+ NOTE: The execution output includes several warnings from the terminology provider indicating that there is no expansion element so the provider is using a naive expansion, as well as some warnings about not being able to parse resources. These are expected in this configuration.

* * *

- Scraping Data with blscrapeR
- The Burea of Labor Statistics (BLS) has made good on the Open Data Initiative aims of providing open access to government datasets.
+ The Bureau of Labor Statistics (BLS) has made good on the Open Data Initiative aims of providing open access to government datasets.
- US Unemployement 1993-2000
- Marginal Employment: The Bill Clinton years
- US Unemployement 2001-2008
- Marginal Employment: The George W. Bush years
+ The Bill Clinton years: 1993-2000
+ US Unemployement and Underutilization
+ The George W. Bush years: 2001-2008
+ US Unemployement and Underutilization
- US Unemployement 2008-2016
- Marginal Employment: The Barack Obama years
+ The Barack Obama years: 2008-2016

> [TASK STATEMENT]
Lines from the entries that contain the string "open" must be found and copied.

> [ANSWER BOX]
- The Burea of Labor Statistics (BLS) has made good on the Open Data Initiative aims of providing open access to government datasets.
+ The Bureau of Labor Statistics (BLS) has made good on the Open Data Initiative aims of providing open access to government datasets.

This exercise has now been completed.